Four Colorado Senate Republicans wrote a letter to state Insurance Commissioner Marguerite Salazar asking her to explain the legal basis for her May 2 change in insurance rules to allow non-compliant policies to be extended despite federal and state laws prohibiting that extension.
“What laws were changed between your March 25 statements at a stakeholders meeting, where you said the policy could not be changed without legislative action, and your May 2 announcement where you did a complete 180?” asked State Senator Kevin Lundberg (R-Berthoud). “Was your reversal of policy due to more information on what the law required?”
Senator Kent Lambert (R-Colorado Springs) raised additional concerns about the state’s implementation of Obamacare through the Health Benefits Exchange, where Commissioner Salazar serves as an ex-officio member. "I want to know more about how the exchange can increase taxes disguised as fees, increase salaries and benefits, and then applaud a waiver of federal laws without the required legislation.”
“As you know,” the letter says, “state law (HB13-1266) requires that all insurance policies issued in Colorado must comply with federal law, and federal law did not change suddenly in February, March or April.” Yet, Salazar announced a change in policy on May 2 through an administrative Bulletin, not a formal rulemaking procedure. The letter asks Salazar to “explain the legal basis for that May 2 change in policy, which was a total reversal from your prior statements.”

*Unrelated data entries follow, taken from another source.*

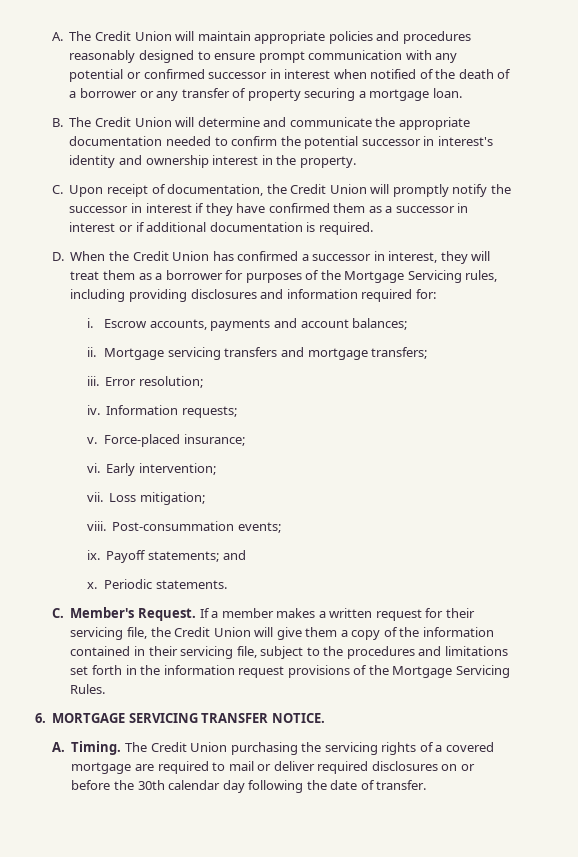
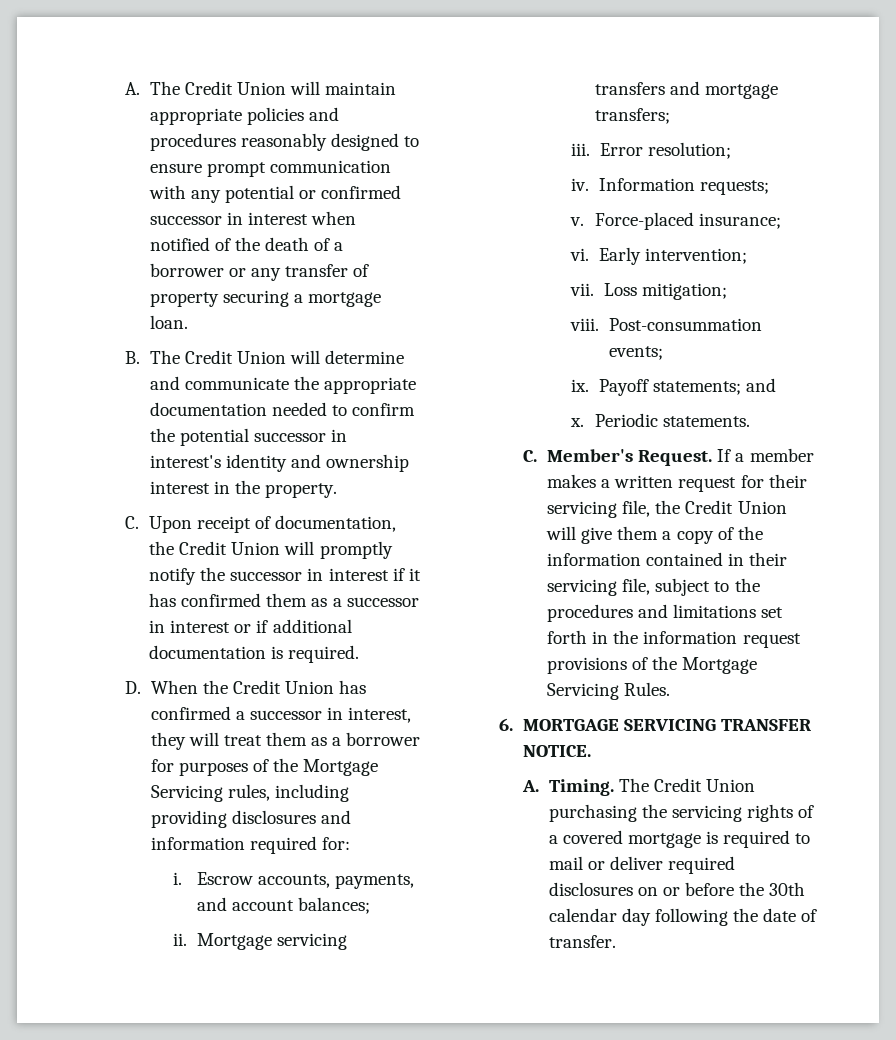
- C. Upon receipt of documentation, the Credit Union will promptly notify the successor in interest if they have confirmed them as a successor in interest or if additional documentation is required.
+ C. Upon receipt of documentation, the Credit Union will promptly notify the successor in interest if it has confirmed them as a successor in interest or if additional documentation is required.
- Escrow accounts, payments and account balances;
+ Escrow accounts, payments, and account balances;
- The Credit Union purchasing the servicing rights of a covered mortgage are required to mail or deliver required disclosures on or before the 30th calendar day following the date of transfer.
+ The Credit Union purchasing the servicing rights of a covered mortgage is required to mail or deliver required disclosures on or before the 30th calendar day following the date of transfer.

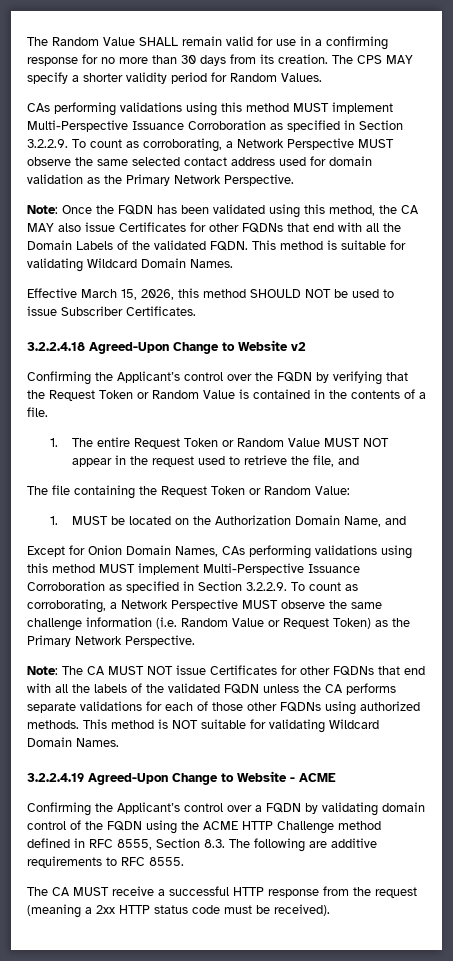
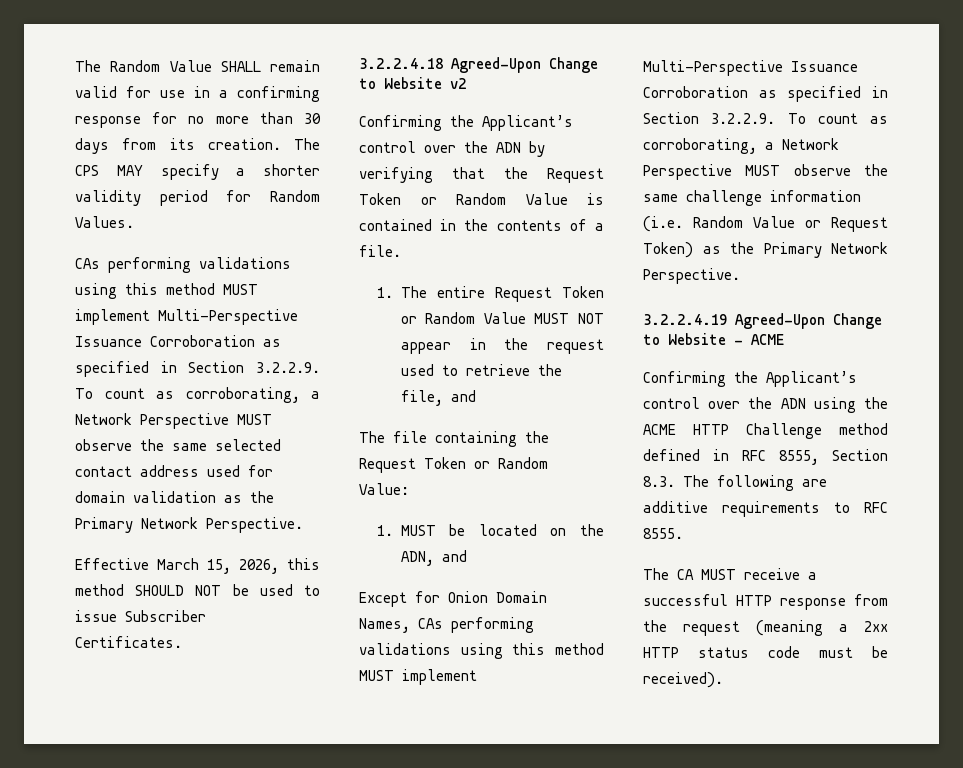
- Note: Once the FQDN has been validated using this method, the CA MAY also issue Certificates for other FQDNs that end with all the Domain Labels of the validated FQDN. This method is suitable for validating Wildcard Domain Names.
- Confirming the Applicant’s control over the FQDN by verifying that the Request Token or Random Value is contained in the contents of a file.
+ Confirming the Applicant’s control over the ADN by verifying that the Request Token or Random Value is contained in the contents of a file.
- 1. MUST be located on the Authorization Domain Name, and
+ 1. MUST be located on the ADN, and
- Note: The CA MUST NOT issue Certificates for other FQDNs that end with all the labels of the validated FQDN unless the CA performs separate validations for each of those other FQDNs using authorized methods. This method is NOT suitable for validating Wildcard Domain Names.
- Confirming the Applicant’s control over a FQDN by validating domain control of the FQDN using the ACME HTTP Challenge method defined in RFC 8555, Section 8.3. The following are additive requirements to RFC 8555.
+ Confirming the Applicant’s control over the ADN using the ACME HTTP Challenge method defined in RFC 8555, Section 8.3. The following are additive requirements to RFC 8555.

“We are asking Commissioner Salazar a simple question about the lawfulness of her May 2 policy change, not a question about the laudable goals of that policy change,” said Senate Minority Leader Bill L. Cadman (R-Colorado Springs). “Republicans want the federal health care law changed, but changing the law by administrative edict is as troublesome in state matters as it is when President Obama does it.”
The letter to Salazar was signed by Senate Minority Leader Bill L. Cadman and Senators Kent Lambert, Kevin Lundberg and Ellen Roberts.